Input records:
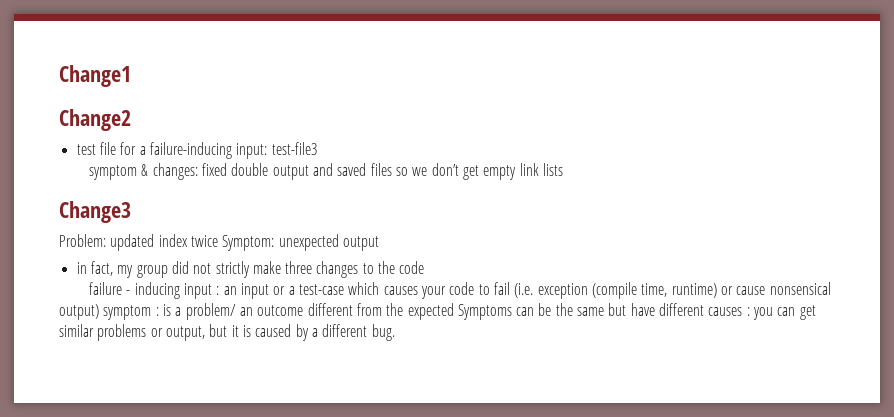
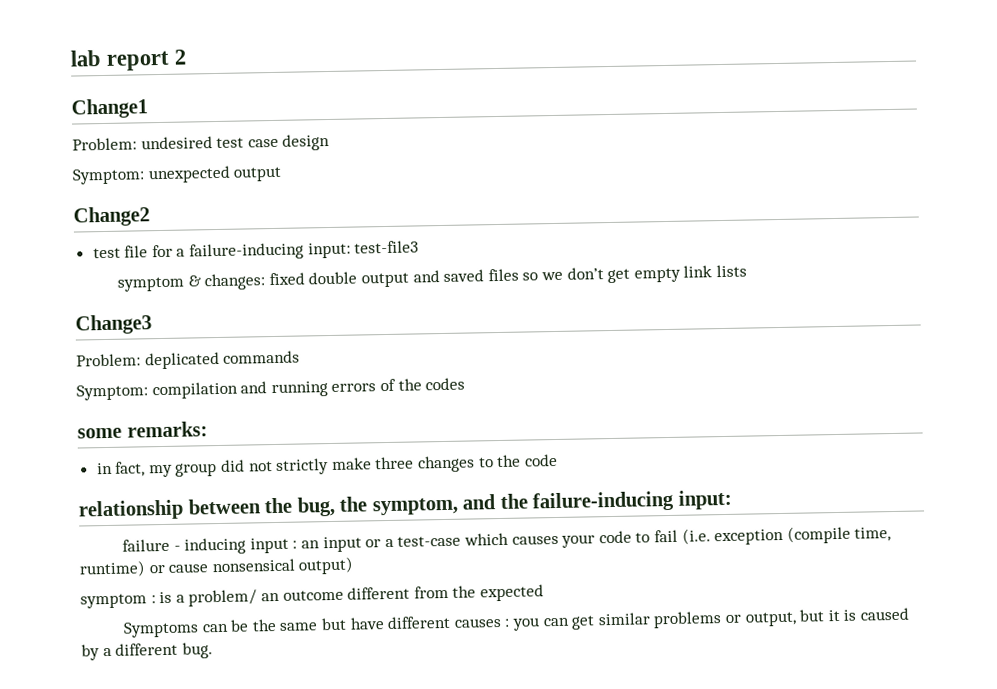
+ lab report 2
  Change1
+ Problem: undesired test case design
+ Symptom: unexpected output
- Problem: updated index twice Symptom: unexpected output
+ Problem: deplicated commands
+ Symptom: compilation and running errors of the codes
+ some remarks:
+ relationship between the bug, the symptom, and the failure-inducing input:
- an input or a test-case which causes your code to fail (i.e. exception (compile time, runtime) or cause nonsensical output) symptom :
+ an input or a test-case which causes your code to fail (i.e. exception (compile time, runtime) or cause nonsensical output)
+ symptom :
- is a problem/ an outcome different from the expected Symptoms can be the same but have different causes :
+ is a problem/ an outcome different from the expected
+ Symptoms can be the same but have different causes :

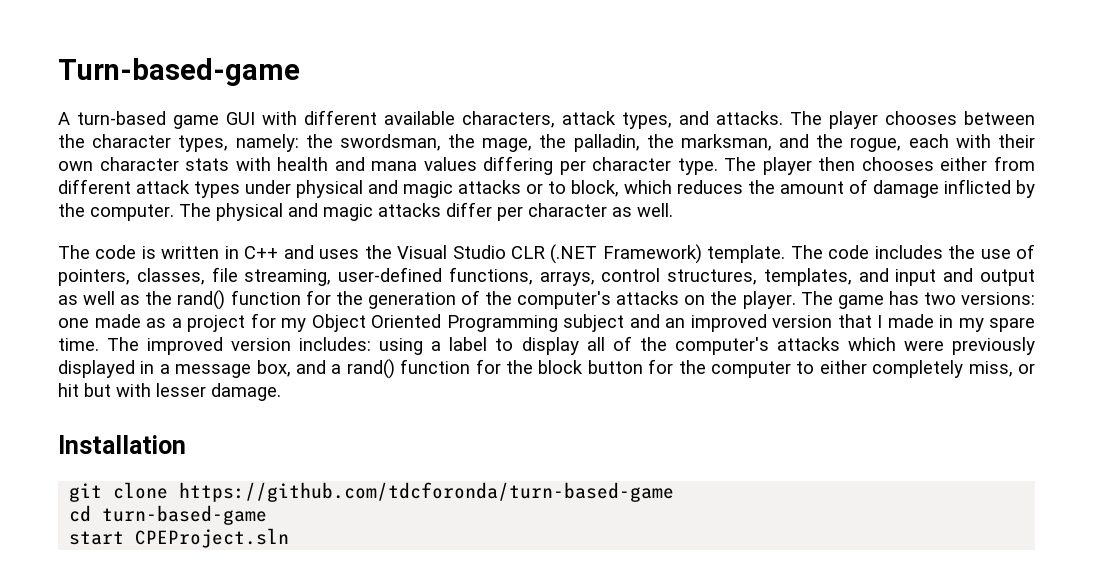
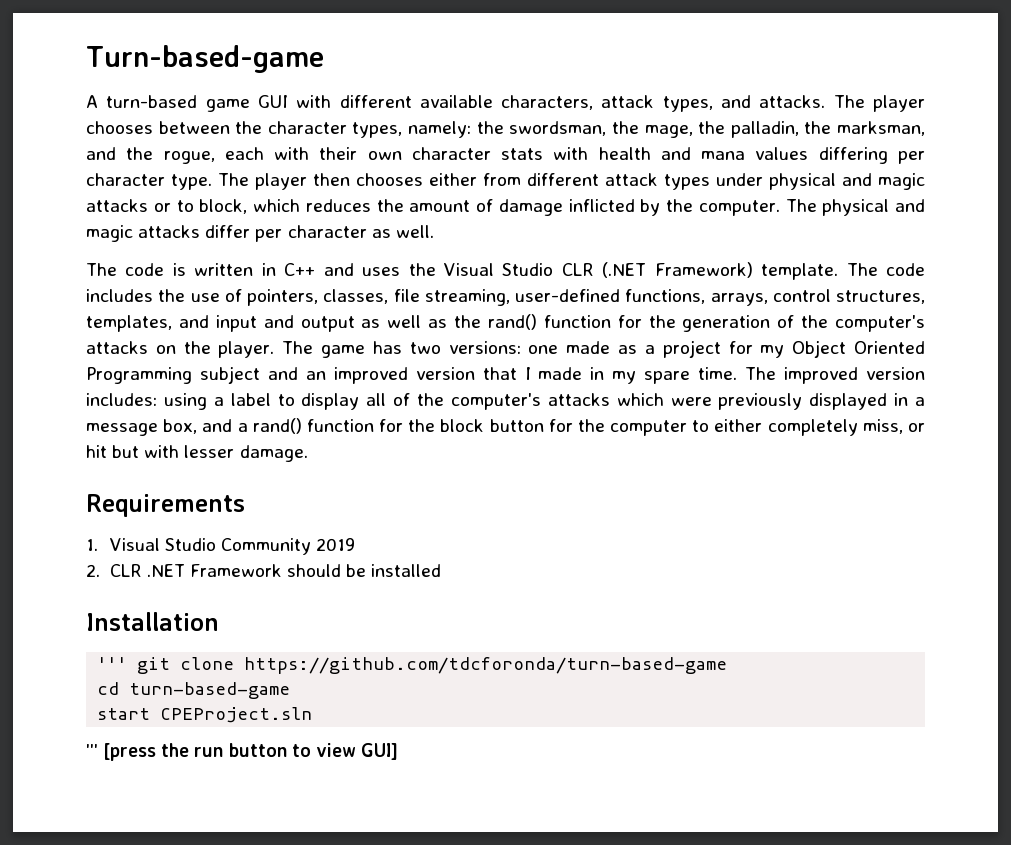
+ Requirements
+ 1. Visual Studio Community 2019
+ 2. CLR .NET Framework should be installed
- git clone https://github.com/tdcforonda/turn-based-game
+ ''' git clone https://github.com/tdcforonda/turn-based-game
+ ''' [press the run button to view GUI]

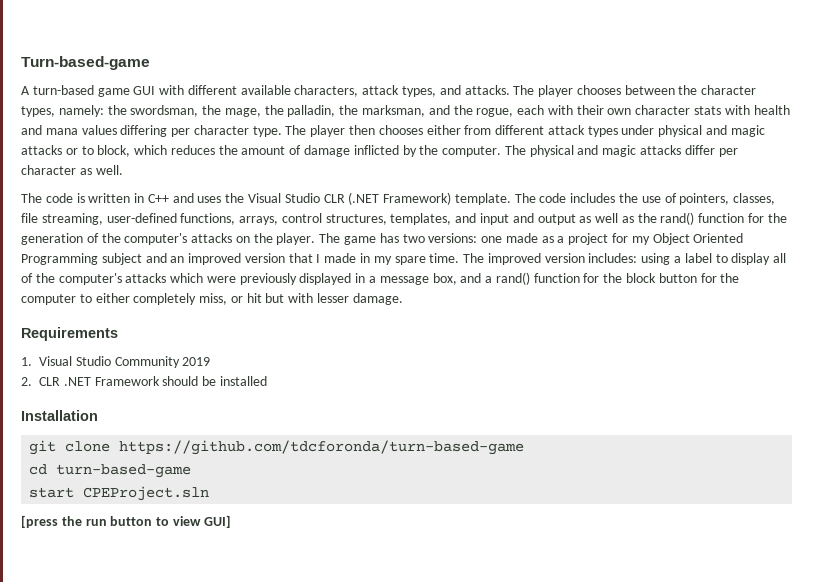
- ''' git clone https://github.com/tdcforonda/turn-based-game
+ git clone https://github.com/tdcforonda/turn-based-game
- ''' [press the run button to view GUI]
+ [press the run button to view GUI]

What needs to be done: Copy the material exactly. Do not include the pictures.

Solution for this problem:
+ lab report 2
  Change1
+ Problem: undesired test case design
+ Symptom: unexpected output
- Problem: updated index twice Symptom: unexpected output
+ Problem: deplicated commands
+ Symptom: compilation and running errors of the codes
+ some remarks:
+ relationship between the bug, the symptom, and the failure-inducing input:
- an input or a test-case which causes your code to fail (i.e. exception (compile time, runtime) or cause nonsensical output) symptom :
+ an input or a test-case which causes your code to fail (i.e. exception (compile time, runtime) or cause nonsensical output)
+ symptom :
- is a problem/ an outcome different from the expected Symptoms can be the same but have different causes :
+ is a problem/ an outcome different from the expected
+ Symptoms can be the same but have different causes :

+ Requirements
+ 1. Visual Studio Community 2019
+ 2. CLR .NET Framework should be installed
- git clone https://github.com/tdcforonda/turn-based-game
+ ''' git clone https://github.com/tdcforonda/turn-based-game
+ ''' [press the run button to view GUI]

- ''' git clone https://github.com/tdcforonda/turn-based-game
+ git clone https://github.com/tdcforonda/turn-based-game
- ''' [press the run button to view GUI]
+ [press the run button to view GUI]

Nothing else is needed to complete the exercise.